Pero, ¿cómo recordar una ausencia? Las imágenes presentes en el documental, trabajadas de forma grandiosa por el director de fotografía Rodrigo Sandoval Vega Gil, no sólo retratan espacios existentes en el mundo físico, sino también espacios que Sumie crea. A pesar de ser un género que busca un tratamiento más cercano con la realidad, el documental no deja de tener su vínculo con la creación artística y cinematográfica.4 Sumie usa herramientas digitales para construir desde cero una isla que no existe en el mapa, pero sí en un mundo al que decide otorgarle un significado. La directora imagina otros espacios donde poder recordar, un lugar de descanso, de memoria y de reconstrucción para las familias a quienes se les prohibió nombrarse desde su identidad japonesa, porque si el olvido tiene tantas formas de imponerse, la memoria tiene la virtud y la capacidad de emerger de los rescoldos de la historia.
El documental crea vínculos con el pasado no sólo retratando las etapas más difíciles de la diáspora japonesa, sino que le habla al espectador desde distintos niveles de intimidad, transitando entre historias compartidas por toda una comunidad, hasta los relatos más personales y familiares de la diáspora.

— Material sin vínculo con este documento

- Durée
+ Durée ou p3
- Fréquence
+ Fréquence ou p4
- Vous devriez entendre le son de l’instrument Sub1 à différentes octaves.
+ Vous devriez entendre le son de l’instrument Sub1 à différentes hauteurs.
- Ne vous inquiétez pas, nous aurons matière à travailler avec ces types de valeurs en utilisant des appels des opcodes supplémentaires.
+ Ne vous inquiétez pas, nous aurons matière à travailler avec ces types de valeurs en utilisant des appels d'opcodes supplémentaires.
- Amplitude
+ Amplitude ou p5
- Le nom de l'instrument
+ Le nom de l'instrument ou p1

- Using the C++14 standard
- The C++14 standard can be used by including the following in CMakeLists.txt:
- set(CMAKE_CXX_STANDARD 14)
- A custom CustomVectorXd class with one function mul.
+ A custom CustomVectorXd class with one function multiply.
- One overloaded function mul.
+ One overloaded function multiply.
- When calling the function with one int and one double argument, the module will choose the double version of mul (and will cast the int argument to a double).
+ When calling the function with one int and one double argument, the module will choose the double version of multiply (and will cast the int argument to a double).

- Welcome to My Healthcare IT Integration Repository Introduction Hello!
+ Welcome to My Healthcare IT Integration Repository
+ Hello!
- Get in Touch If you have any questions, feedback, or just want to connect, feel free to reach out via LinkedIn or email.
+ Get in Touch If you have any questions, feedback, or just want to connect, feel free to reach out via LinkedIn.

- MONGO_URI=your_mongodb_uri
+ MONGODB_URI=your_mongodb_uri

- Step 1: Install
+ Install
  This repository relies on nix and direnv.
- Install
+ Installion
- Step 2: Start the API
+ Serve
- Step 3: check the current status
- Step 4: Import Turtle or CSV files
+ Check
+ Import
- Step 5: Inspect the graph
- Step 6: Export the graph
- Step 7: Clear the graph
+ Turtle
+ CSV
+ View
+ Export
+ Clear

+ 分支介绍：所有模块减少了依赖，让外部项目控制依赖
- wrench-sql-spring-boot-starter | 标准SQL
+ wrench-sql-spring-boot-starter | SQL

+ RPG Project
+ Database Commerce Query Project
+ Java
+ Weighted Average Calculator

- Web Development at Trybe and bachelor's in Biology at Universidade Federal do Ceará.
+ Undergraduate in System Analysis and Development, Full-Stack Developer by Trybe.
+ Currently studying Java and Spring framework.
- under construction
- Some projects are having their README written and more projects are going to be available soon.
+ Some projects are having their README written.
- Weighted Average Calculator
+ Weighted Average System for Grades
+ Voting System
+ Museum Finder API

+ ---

Sumie construye, pero también ilustra desde las imágenes, los lugares que hibridan la cultura japonesa con la mexicana a través de descripciones más extensas de los espacios y yuxtapone elementos presentes del entorno en las secuencias más estáticas. La cineasta entonces se vuelve paisajista, deja la cámara inmóvil y permite que el entorno converse y cree alegorías con las identidades, aunque muchas de éstas se encuentren en su mínima expresión, como la niña vestida con un kimono en medio de una ofrenda del Día de Muertos o como el obelisco en el parque Enomoto en el municipio de Acacoyagua.
Yūrei nace de la inquietud de resignificar el olvido pieza por pieza, explorando otros caminos que le permitan llenar el vacío latente de una comunidad que fue despojada de la verdad.
1 Jorge Mendoza García, “Reconstruyendo la guerra sucia en México: del olvido social a la memoria colectiva” en Revista electrónica de psicología colectiva, vol. 5, núm. 15, 2007, p. 1-23.
2 Francis Paddie, “Una presencia incómoda: la colonia japonesa de México durante la Segunda Guerra Mundial”, Estudios de Historia moderna y contemporánea de México, núm. 32, 2006, p. 83.
3 Daniela García Juárez, “Women we love #FICM2023: Sumie García—Yūrei o cómo ilustrar a un fantasma” en Girls at films, 2023.
4 Javier Campo, “Los estudios del cine documental y la cuestión de lo real” en Estudios de cine en América Latina, núm. 4, 2011, p. 272-284.